### Your instructions
An exact, complete printout of the listing is wanted, minus its images.

________

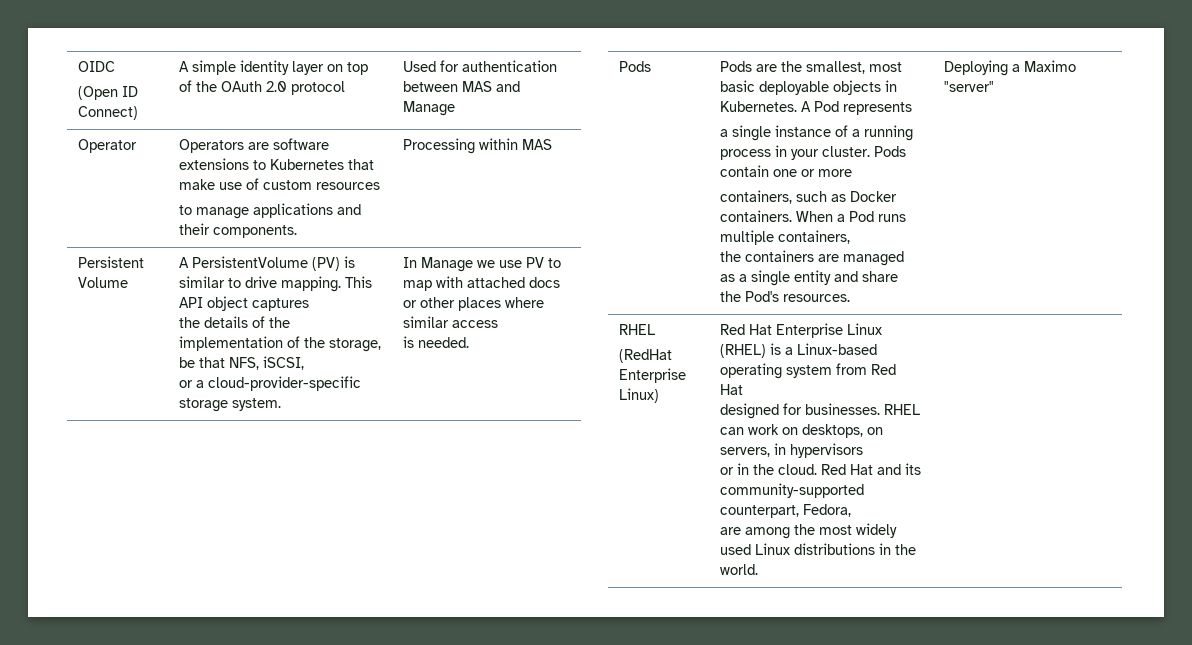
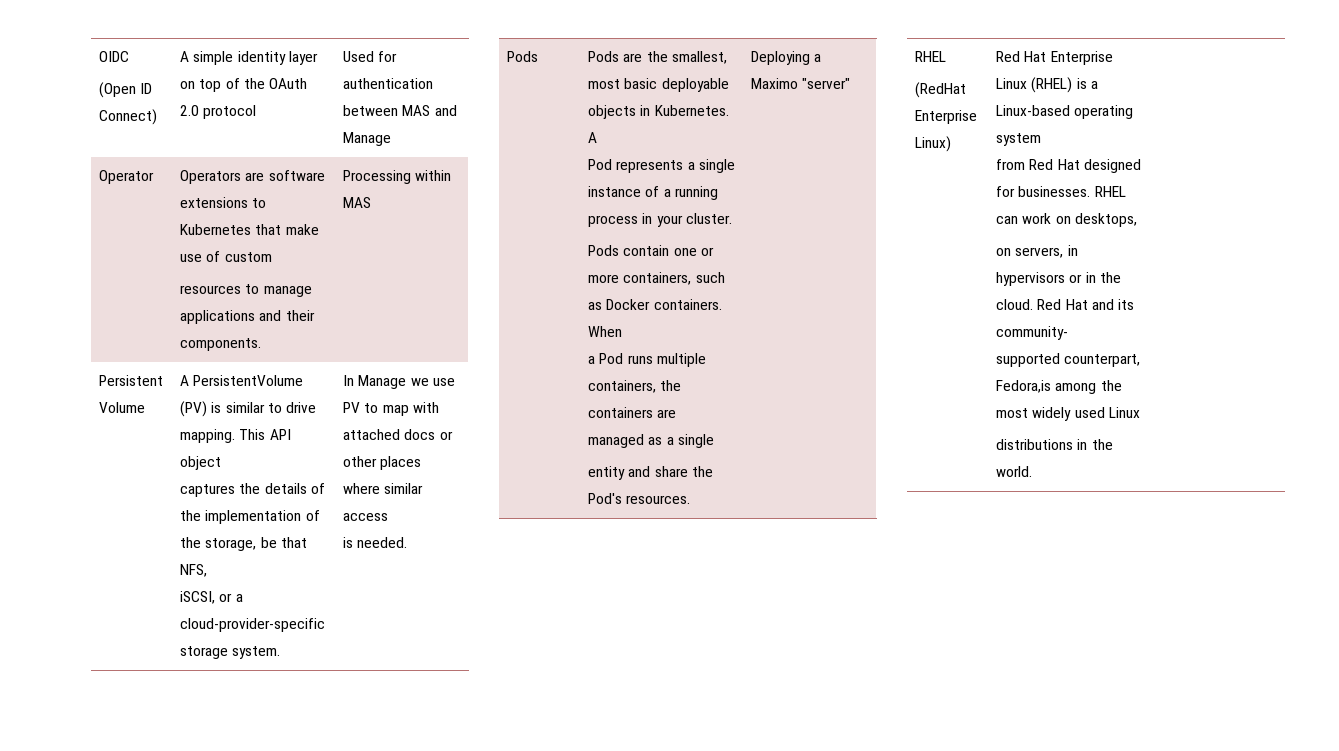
(313, 185) none -> (272, 257) //
(381, 186) // -> (242, 289) none
(249, 303) none -> (222, 463) //
(310, 304) // -> (236, 490) none
(260, 363) none -> (208, 570) //
(305, 363) // -> (216, 597) none
(812, 106) none -> (598, 137) //
(913, 108) // -> (684, 166) none
(871, 151) none -> (732, 218) //
(853, 173) // -> (620, 278) none
(834, 216) none -> (623, 331) //
(851, 237) // -> (657, 386) none
(791, 278) none -> (714, 441) //
(833, 371) none -> (1042, 139) //
(744, 389) // -> (1080, 164) none
(864, 431) none -> (1137, 220) //
(864, 450) // -> (1066, 279) none
[720,483,865,498] [720,504,852,518] [720,527,742,535] community-supported counterpart, Fedora, // are -> [996,326,1069,340] [996,353,1141,367] [996,380,1052,393] community- // supported counterpart, Fedora,is
(791, 549) none -> (1140, 412) //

________

### Written solution
(313, 185) none -> (272, 257) //
(381, 186) // -> (242, 289) none
(249, 303) none -> (222, 463) //
(310, 304) // -> (236, 490) none
(260, 363) none -> (208, 570) //
(305, 363) // -> (216, 597) none
(812, 106) none -> (598, 137) //
(913, 108) // -> (684, 166) none
(871, 151) none -> (732, 218) //
(853, 173) // -> (620, 278) none
(834, 216) none -> (623, 331) //
(851, 237) // -> (657, 386) none
(791, 278) none -> (714, 441) //
(833, 371) none -> (1042, 139) //
(744, 389) // -> (1080, 164) none
(864, 431) none -> (1137, 220) //
(864, 450) // -> (1066, 279) none
[720,483,865,498] [720,504,852,518] [720,527,742,535] community-supported counterpart, Fedora, // are -> [996,326,1069,340] [996,353,1141,367] [996,380,1052,393] community- // supported counterpart, Fedora,is
(791, 549) none -> (1140, 412) //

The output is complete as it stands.